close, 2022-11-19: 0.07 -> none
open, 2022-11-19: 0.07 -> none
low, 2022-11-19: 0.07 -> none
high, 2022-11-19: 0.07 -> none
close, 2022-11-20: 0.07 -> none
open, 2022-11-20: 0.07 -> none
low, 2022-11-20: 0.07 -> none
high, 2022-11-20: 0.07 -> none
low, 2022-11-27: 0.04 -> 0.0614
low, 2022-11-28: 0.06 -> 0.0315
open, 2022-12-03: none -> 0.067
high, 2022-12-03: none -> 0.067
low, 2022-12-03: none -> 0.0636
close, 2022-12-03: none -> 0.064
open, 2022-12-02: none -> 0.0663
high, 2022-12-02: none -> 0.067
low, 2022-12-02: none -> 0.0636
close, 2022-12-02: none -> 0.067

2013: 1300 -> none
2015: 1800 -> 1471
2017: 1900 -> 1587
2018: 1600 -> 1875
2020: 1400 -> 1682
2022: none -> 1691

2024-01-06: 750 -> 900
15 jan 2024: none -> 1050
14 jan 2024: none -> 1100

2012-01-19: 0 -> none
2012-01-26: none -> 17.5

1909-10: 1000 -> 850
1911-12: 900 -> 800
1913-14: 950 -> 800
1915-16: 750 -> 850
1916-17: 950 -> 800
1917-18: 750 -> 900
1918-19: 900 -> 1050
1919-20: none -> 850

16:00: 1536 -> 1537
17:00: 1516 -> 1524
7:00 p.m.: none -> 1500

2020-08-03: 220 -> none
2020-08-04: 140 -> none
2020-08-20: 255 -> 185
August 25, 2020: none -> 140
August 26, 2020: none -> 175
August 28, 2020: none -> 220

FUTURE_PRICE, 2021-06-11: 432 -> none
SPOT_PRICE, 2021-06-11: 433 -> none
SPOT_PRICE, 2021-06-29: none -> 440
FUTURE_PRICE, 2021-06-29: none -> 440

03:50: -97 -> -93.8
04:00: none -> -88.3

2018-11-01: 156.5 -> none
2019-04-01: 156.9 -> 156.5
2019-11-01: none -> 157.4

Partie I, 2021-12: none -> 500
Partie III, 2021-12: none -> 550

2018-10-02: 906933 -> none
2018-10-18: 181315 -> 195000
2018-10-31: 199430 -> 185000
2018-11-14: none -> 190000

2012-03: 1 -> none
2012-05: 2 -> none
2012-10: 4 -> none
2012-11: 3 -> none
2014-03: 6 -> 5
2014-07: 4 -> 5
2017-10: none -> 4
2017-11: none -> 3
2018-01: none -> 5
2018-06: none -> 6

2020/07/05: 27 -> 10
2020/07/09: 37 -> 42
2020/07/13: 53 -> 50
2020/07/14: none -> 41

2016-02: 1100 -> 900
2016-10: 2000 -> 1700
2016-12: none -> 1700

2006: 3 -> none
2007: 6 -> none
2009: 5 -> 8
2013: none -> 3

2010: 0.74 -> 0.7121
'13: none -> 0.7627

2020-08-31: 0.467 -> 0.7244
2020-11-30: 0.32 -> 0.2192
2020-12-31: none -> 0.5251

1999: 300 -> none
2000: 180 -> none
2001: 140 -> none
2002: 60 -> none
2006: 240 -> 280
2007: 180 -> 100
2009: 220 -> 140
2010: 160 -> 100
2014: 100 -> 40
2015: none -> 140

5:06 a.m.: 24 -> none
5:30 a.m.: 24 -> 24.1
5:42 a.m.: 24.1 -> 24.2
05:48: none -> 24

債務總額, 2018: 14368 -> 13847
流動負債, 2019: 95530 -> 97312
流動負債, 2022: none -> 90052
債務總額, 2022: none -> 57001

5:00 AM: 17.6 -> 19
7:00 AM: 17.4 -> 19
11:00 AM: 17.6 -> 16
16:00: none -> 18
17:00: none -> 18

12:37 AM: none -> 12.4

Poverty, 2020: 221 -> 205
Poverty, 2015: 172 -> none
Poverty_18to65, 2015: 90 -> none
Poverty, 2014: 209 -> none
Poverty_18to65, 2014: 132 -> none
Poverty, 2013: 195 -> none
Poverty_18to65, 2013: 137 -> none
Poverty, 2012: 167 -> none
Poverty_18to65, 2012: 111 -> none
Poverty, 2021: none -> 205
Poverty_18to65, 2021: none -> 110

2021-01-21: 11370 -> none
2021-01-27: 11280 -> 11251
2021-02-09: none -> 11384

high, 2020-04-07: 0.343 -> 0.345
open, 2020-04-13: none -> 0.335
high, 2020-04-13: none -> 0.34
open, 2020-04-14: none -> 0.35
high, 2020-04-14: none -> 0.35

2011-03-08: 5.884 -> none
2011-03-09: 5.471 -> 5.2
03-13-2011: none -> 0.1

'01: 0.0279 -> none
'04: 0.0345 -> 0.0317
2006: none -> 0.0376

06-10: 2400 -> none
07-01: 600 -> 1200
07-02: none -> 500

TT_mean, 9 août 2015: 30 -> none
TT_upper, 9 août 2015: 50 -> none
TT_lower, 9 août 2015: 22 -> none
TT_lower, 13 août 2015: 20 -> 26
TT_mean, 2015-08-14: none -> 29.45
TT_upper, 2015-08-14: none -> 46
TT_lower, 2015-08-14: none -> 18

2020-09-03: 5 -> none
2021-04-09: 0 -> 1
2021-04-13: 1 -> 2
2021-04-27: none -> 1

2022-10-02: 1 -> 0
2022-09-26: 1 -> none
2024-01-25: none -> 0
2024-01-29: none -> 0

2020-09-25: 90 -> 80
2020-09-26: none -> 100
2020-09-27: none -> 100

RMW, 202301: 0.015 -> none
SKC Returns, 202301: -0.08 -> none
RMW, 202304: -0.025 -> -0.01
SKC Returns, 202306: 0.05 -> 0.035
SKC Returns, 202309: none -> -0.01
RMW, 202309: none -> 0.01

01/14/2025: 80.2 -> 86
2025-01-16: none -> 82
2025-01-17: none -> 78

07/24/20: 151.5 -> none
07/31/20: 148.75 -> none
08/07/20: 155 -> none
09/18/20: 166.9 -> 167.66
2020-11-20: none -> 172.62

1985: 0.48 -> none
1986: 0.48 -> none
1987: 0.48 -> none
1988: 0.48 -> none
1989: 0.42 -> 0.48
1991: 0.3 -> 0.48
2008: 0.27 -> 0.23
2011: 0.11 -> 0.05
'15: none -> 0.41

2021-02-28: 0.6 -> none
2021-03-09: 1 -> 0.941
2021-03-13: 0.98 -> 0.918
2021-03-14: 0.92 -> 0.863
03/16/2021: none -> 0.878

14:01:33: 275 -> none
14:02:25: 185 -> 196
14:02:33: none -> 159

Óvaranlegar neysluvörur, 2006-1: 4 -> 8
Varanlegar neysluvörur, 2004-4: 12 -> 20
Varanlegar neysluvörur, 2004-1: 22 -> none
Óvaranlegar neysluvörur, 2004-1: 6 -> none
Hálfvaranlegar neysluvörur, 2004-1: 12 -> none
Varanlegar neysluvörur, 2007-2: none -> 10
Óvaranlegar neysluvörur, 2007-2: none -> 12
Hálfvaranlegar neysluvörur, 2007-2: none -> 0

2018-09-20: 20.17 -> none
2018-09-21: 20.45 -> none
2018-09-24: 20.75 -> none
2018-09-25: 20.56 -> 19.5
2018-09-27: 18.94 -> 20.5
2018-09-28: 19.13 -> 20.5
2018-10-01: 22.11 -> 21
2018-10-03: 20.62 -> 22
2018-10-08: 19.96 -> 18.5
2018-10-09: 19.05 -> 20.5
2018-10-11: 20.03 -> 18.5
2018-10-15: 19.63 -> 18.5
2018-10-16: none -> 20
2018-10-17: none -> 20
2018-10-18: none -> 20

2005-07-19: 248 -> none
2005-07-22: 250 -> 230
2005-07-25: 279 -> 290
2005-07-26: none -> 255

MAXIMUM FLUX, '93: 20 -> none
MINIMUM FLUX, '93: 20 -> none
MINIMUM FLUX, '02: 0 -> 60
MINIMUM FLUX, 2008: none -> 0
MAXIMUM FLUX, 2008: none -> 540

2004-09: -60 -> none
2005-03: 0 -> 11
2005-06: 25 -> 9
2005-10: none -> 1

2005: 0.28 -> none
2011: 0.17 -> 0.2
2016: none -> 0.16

....

__Work instruction__. Take the line above containing "open, 2022-11-20: 0.07 -> none", the line containing "流動負債, 2022: none -> 90052", and all lines in between, and copy them exactly without anything else.

__Task answer__.
open, 2022-11-20: 0.07 -> none
low, 2022-11-20: 0.07 -> none
high, 2022-11-20: 0.07 -> none
low, 2022-11-27: 0.04 -> 0.0614
low, 2022-11-28: 0.06 -> 0.0315
open, 2022-12-03: none -> 0.067
high, 2022-12-03: none -> 0.067
low, 2022-12-03: none -> 0.0636
close, 2022-12-03: none -> 0.064
open, 2022-12-02: none -> 0.0663
high, 2022-12-02: none -> 0.067
low, 2022-12-02: none -> 0.0636
close, 2022-12-02: none -> 0.067

2013: 1300 -> none
2015: 1800 -> 1471
2017: 1900 -> 1587
2018: 1600 -> 1875
2020: 1400 -> 1682
2022: none -> 1691

2024-01-06: 750 -> 900
15 jan 2024: none -> 1050
14 jan 2024: none -> 1100

2012-01-19: 0 -> none
2012-01-26: none -> 17.5

1909-10: 1000 -> 850
1911-12: 900 -> 800
1913-14: 950 -> 800
1915-16: 750 -> 850
1916-17: 950 -> 800
1917-18: 750 -> 900
1918-19: 900 -> 1050
1919-20: none -> 850

16:00: 1536 -> 1537
17:00: 1516 -> 1524
7:00 p.m.: none -> 1500

2020-08-03: 220 -> none
2020-08-04: 140 -> none
2020-08-20: 255 -> 185
August 25, 2020: none -> 140
August 26, 2020: none -> 175
August 28, 2020: none -> 220

FUTURE_PRICE, 2021-06-11: 432 -> none
SPOT_PRICE, 2021-06-11: 433 -> none
SPOT_PRICE, 2021-06-29: none -> 440
FUTURE_PRICE, 2021-06-29: none -> 440

03:50: -97 -> -93.8
04:00: none -> -88.3

2018-11-01: 156.5 -> none
2019-04-01: 156.9 -> 156.5
2019-11-01: none -> 157.4

Partie I, 2021-12: none -> 500
Partie III, 2021-12: none -> 550

2018-10-02: 906933 -> none
2018-10-18: 181315 -> 195000
2018-10-31: 199430 -> 185000
2018-11-14: none -> 190000

2012-03: 1 -> none
2012-05: 2 -> none
2012-10: 4 -> none
2012-11: 3 -> none
2014-03: 6 -> 5
2014-07: 4 -> 5
2017-10: none -> 4
2017-11: none -> 3
2018-01: none -> 5
2018-06: none -> 6

2020/07/05: 27 -> 10
2020/07/09: 37 -> 42
2020/07/13: 53 -> 50
2020/07/14: none -> 41

2016-02: 1100 -> 900
2016-10: 2000 -> 1700
2016-12: none -> 1700

2006: 3 -> none
2007: 6 -> none
2009: 5 -> 8
2013: none -> 3

2010: 0.74 -> 0.7121
'13: none -> 0.7627

2020-08-31: 0.467 -> 0.7244
2020-11-30: 0.32 -> 0.2192
2020-12-31: none -> 0.5251

1999: 300 -> none
2000: 180 -> none
2001: 140 -> none
2002: 60 -> none
2006: 240 -> 280
2007: 180 -> 100
2009: 220 -> 140
2010: 160 -> 100
2014: 100 -> 40
2015: none -> 140

5:06 a.m.: 24 -> none
5:30 a.m.: 24 -> 24.1
5:42 a.m.: 24.1 -> 24.2
05:48: none -> 24

債務總額, 2018: 14368 -> 13847
流動負債, 2019: 95530 -> 97312
流動負債, 2022: none -> 90052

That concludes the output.